Besides the DC motor, the Arduino also commands the opening and closing of three solenoid valves. Two solenoid valves are located in the air entrance, performing the air and O\(_2\) mixture. The third solenoid valve is an electrical version of a PEEP valve. PEEP is a valve necessary in mechanical ventilation systems and assures that the pressure in the patient lung never drops below the so called PEEP pressure of 4 to 5 centimeters of water. In conventional PEEP valves, the PEEP pressure is adjusted by regulating the force exerted by a spring on the seal that obstructs the air passage. The DC brushed electric motor is controlled through a driver using PWM.
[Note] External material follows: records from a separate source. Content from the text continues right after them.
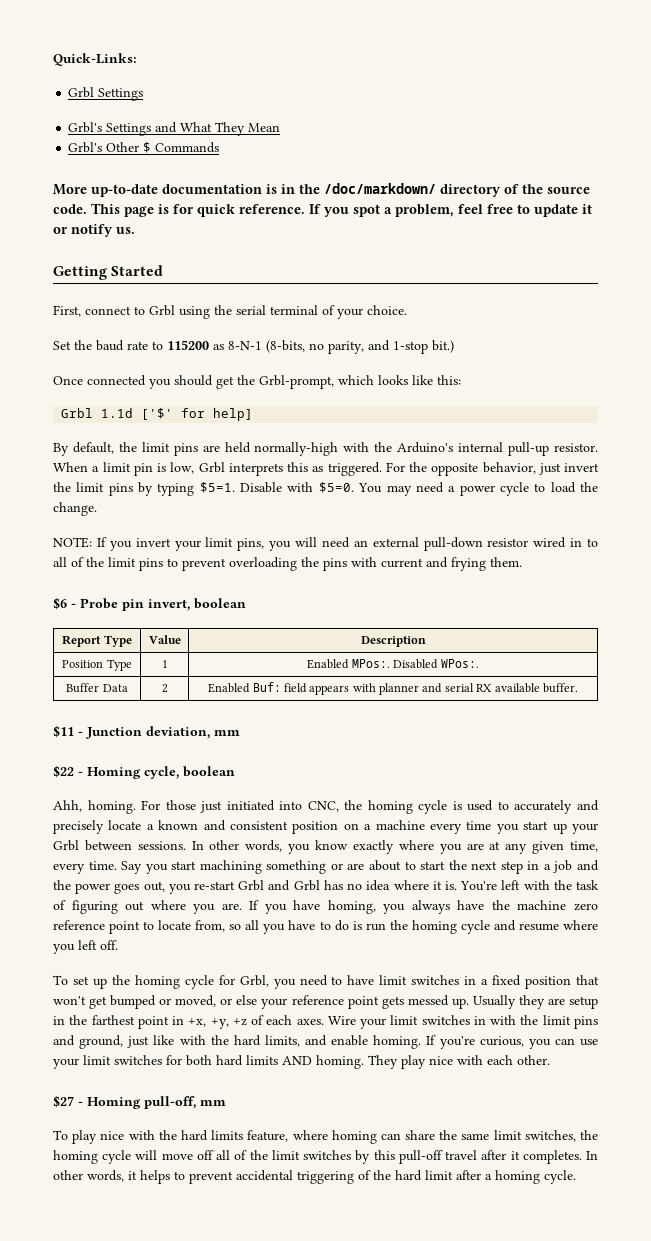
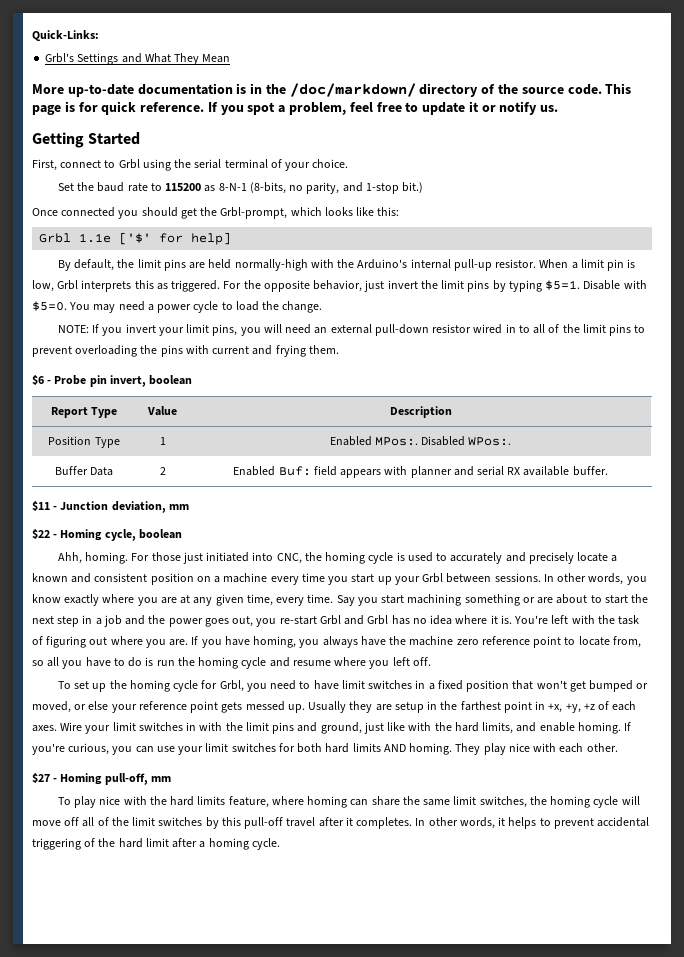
[68,87,144,101] // Grbl Settings -> (99, 35) none
[68,142,220,153] // Grbl's Other $ Commands -> (231, 58) none
[101,408,134,418] 1.1d -> [79,233,112,243] 1.1e

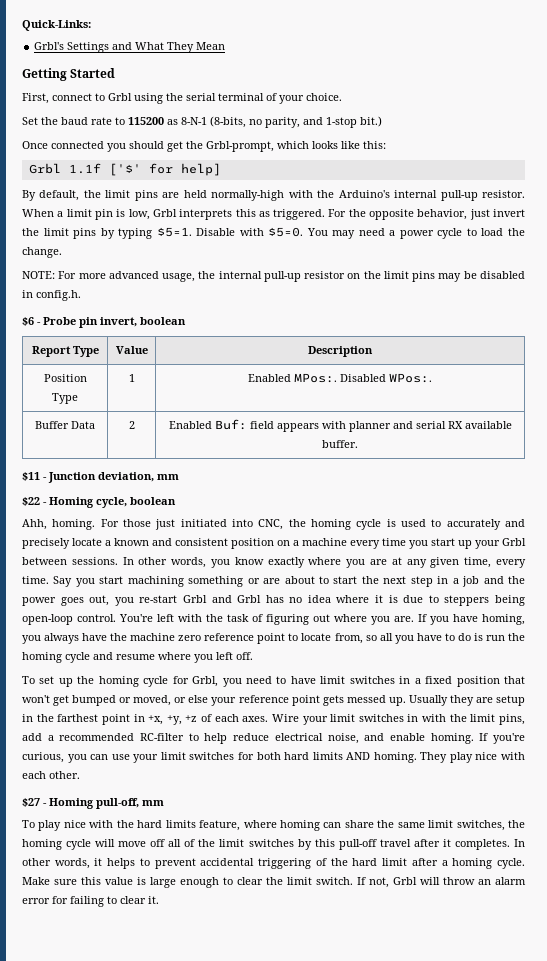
[32,83,632,97] [32,101,559,115] // More up-to-date documentation is in the /doc/markdown/ directory of the source code. This page is for quick reference. If you spot a problem, feel free to update it or notify us. -> (226, 46) none
[79,233,112,243] 1.1e -> [68,163,101,174] 1.1f
[92,324,646,336] [32,345,339,357] If you invert your limit pins, you will need an external pull-down resistor wired in to all of the limit pins to prevent overloading the pins with current and frying them. -> [58,271,525,282] [22,290,81,301] For more advanced usage, the internal pull-up resistor on the limit pins may be disabled in config.h.
[500,615,512,624] is. -> [388,595,525,606] [22,614,116,625] is due to steppers being open-loop control.
[272,722,514,734] pins and ground, just like with the hard limits, -> [499,714,526,725] [22,733,359,744] pins, add a recommended RC-filter to help reduce electrical noise,
(280, 844) none -> [22,877,526,888] [22,896,159,907] Make sure this value is large enough to clear the limit switch. If not, Grbl will throw an alarm error for failing to clear it.

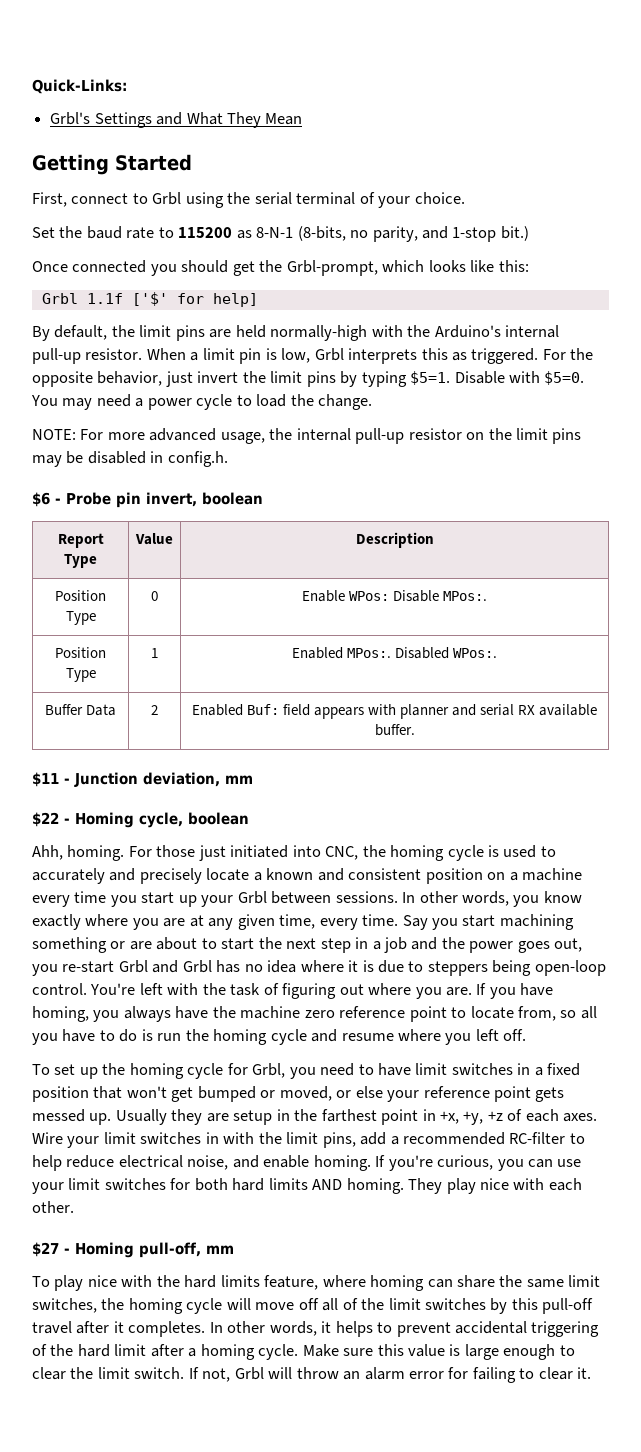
(374, 351) none -> [55,590,106,601] [65,611,96,625] [151,591,158,601] [301,590,488,602] // Position Type | 0 | Enable WPos: Disable MPos:.

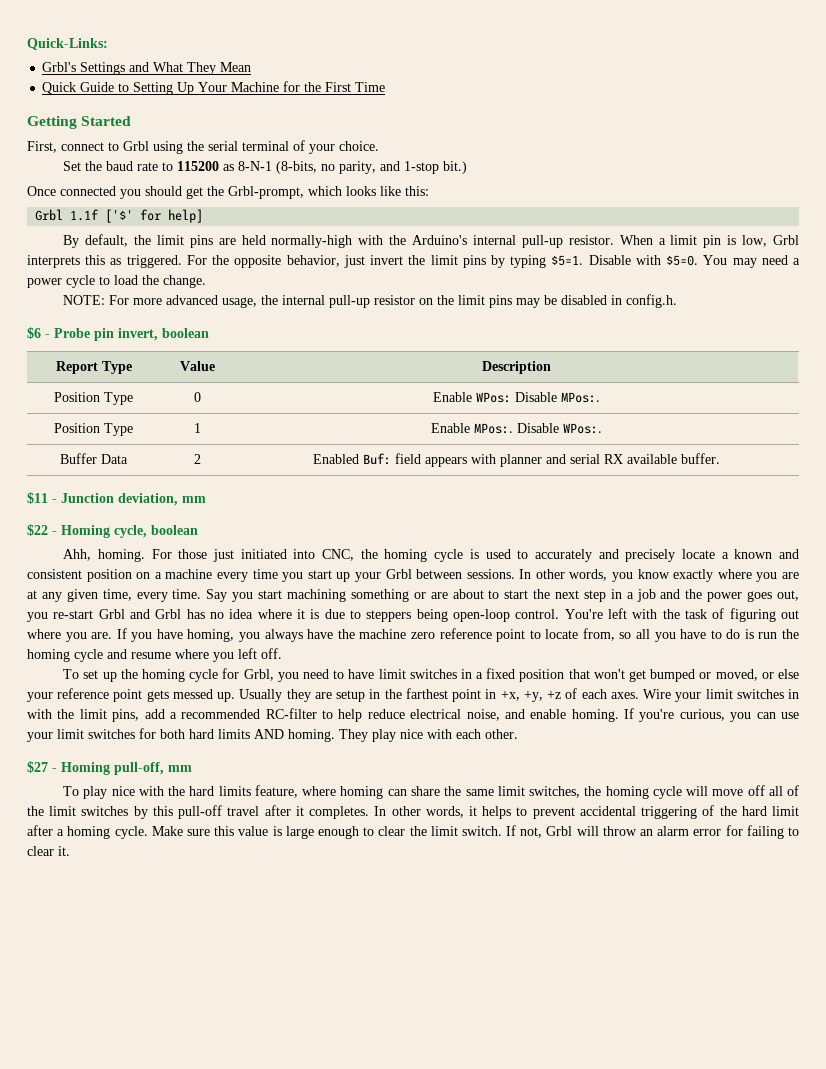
(303, 119) none -> [42,81,386,95] // Quick Guide to Setting Up Your Machine for the First Time
[291,647,450,659] Enabled MPos:. Disabled -> [431,423,559,434] Enable MPos:. Disable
We have two versions of the Vent19 mechanical ventilator: 1. The Arduino outputs to a LCD display 4x20; and, 2. The Arduino communicates with a Raspberry Pi which outputs to a graphical display. Figure 2 shows the second prototype with LCD display 4x20. In the following sections, the modules of the Vent19 are described.

3 The Electromechanical Module

The objective of the proposed mechanical ventilator is not to replicate commercial models because, in addition to the high cost of the components, there is a logistic difficulty, hospital structure and personnel training to install and use the device. As previously explained, the objective of this project is to use low-cost, readily available components and materials and be independent of the hospital structure to operate. The second prototype is illustrated in Fig. 2 and its CAD model in an exploded view is shown in Fig. 3.

Fig. 2
figure 2

Second prototype of the Vent19 (the third version is under development)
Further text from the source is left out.